9.5 Governing Law. This Agreement shall be governed by and construed in accordance with the laws of the State of Delaware applicable to contracts made and performed in such State, without reference to such State’s or any other state’s or other jurisdiction’s principles of conflict of laws.
9.6 Notices. All notices and other communications under this Agreement shall be in writing and shall be deemed given (a) when delivered personally by hand (with written confirmation of receipt), (b) when sent by email (provided, that for notice to be effective under this clause (b), a copy of such notice must be sent by overnight courier (with written confirmation of delivery) not more than one (1) Business Day after the sending of such email) or (c) one Business Day following the day sent by overnight courier (with written confirmation of receipt), in each case at the addresses and email addresses set forth on Schedule 9.6 (or to such other address or email address as a party may have specified by notice given to the other party pursuant to this provision).

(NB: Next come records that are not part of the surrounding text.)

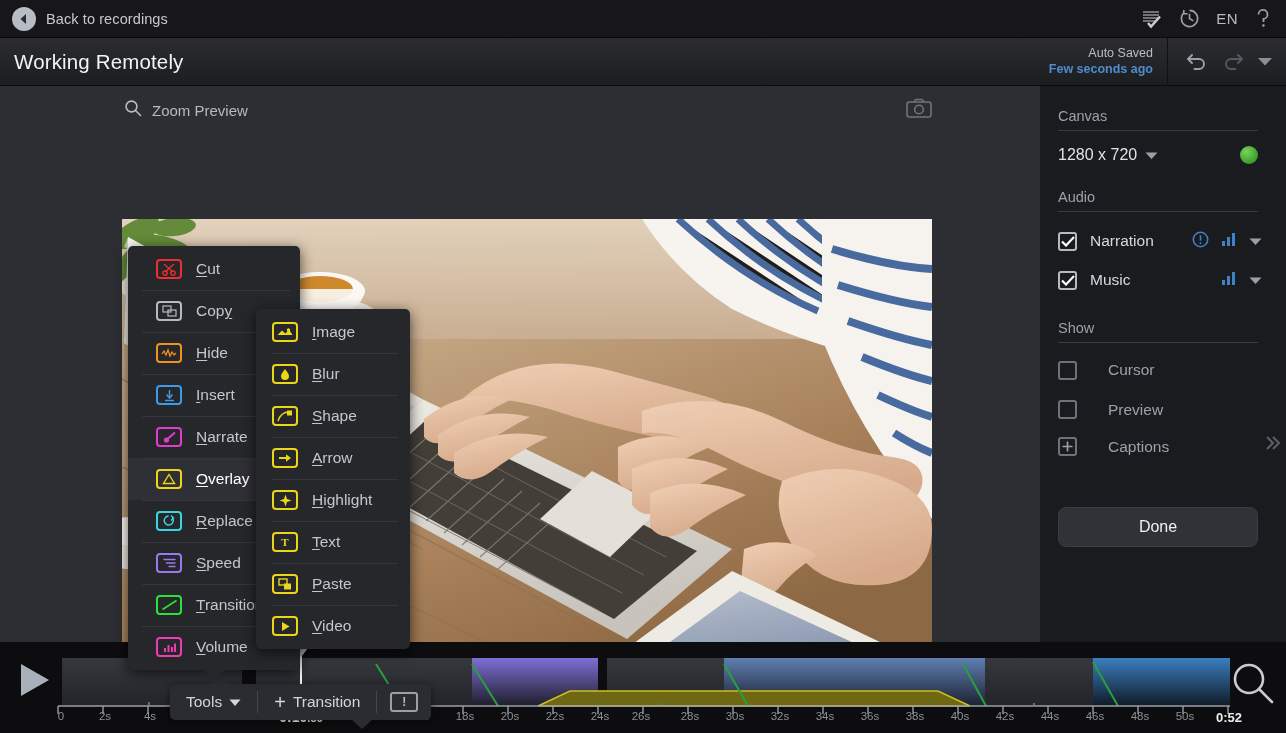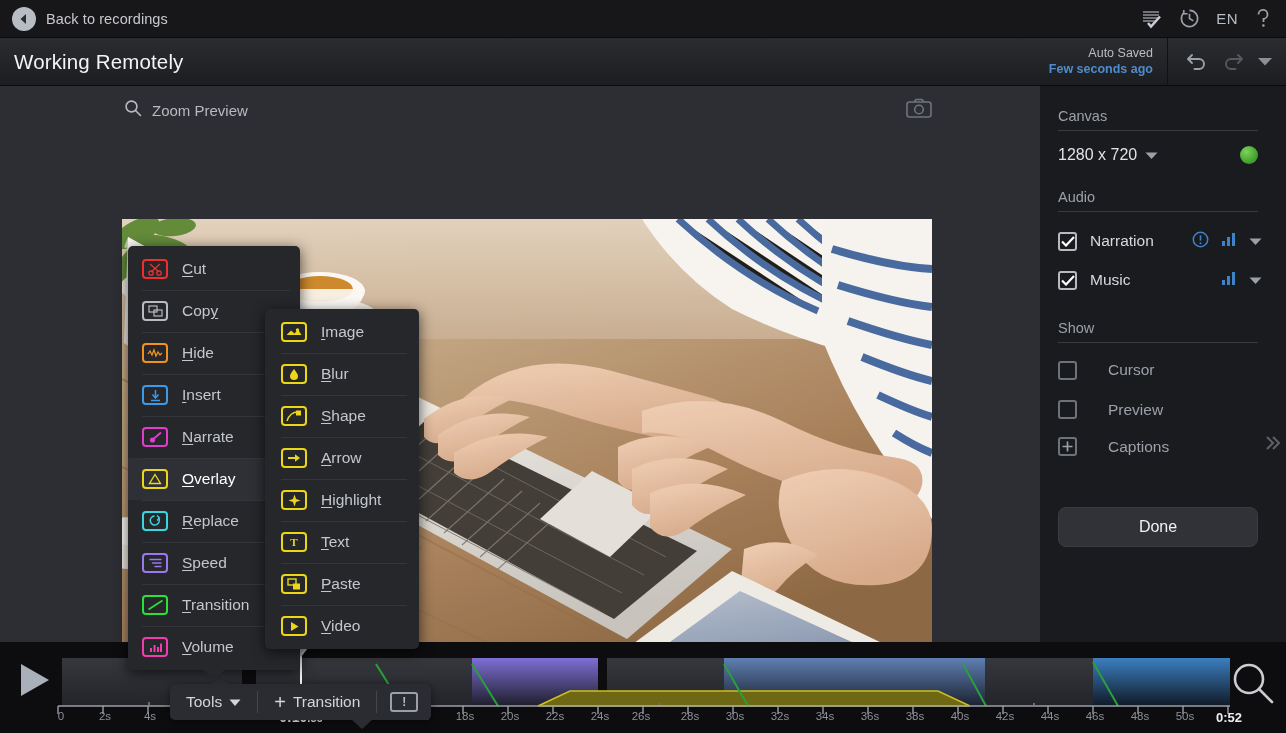--- a/index.html
+++ b/index.html
@@ -80,21 +80,21 @@
 
   
   .ctxmenu {
     position: absolute; left: 128px; top: 160px; width: 172px;
     background: #26272b; border-radius: 5px;
     box-shadow: 0 3px 14px rgba(0,0,0,.66);
     z-index: 40; padding: 2px 0;
   }
   .ctx-item {
     height: 42px; display: flex; align-items: center; gap: 14px;
-    padding-left: 14px; cursor: pointer; position: relative;
+    padding-left: 28px; cursor: pointer; position: relative;
   }
   .ctx-item + .ctx-item::before {
     content:""; position:absolute; left:14px; right:10px; top:0; height:1px;
     background:#35363b;
   }
   .ctx-item.active { background: #2f3035; }
   .ctx-item.active .ctx-label { color: #ffffff; }
   .ctx-label { color: #c3c7cd; font-size: 15.5px; }
   .ctx-label u { text-decoration: underline; text-underline-offset: 2px; }
   .icon-box {
@@ -106,21 +106,21 @@
     width: 0; height: 0; border-top: 11px solid transparent;
     border-bottom: 11px solid transparent; border-left: 10px solid #2f3035;
   }
   .ctx-tail {
     position: absolute; left: 50%; bottom: -9px; transform: translateX(-50%);
     width: 0; height: 0; border-left: 12px solid transparent;
     border-right: 12px solid transparent; border-top: 10px solid #26272b;
   }
 
   .submenu {
-    position: absolute; left: 265px; top: 223px; width: 154px;
+    position: absolute; left: 256px; top: 223px; width: 154px;
     background: #26272b; border-radius: 5px;
     box-shadow: 0 3px 14px rgba(0,0,0,.66); z-index: 45; padding: 2px 0;
   }
   .sub-item {
     height: 42px; display: flex; align-items: center; gap: 14px;
     padding-left: 16px; cursor: pointer; position: relative;
   }
   .sub-item + .sub-item::before {
     content:""; position:absolute; left:16px; right:12px; top:0; height:1px;
     background:#35363b;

9.7 Severability. If any term or other provision of this Agreement is invalid, illegal, or incapable of being enforced by any Law or public policy, all other terms or provisions of this Agreement shall nevertheless remain in full force and effect so long as the economic or legal substance of the transactions contemplated hereby is not affected in any manner materially adverse to any party. Upon such determination that any term or other provision is invalid, illegal, or incapable of being enforced, such provision shall be modified so as to effect the original intent of the parties as closely as possible in an acceptable manner in order that the transactions contemplated hereby are consummated as originally contemplated to the greatest extent possible.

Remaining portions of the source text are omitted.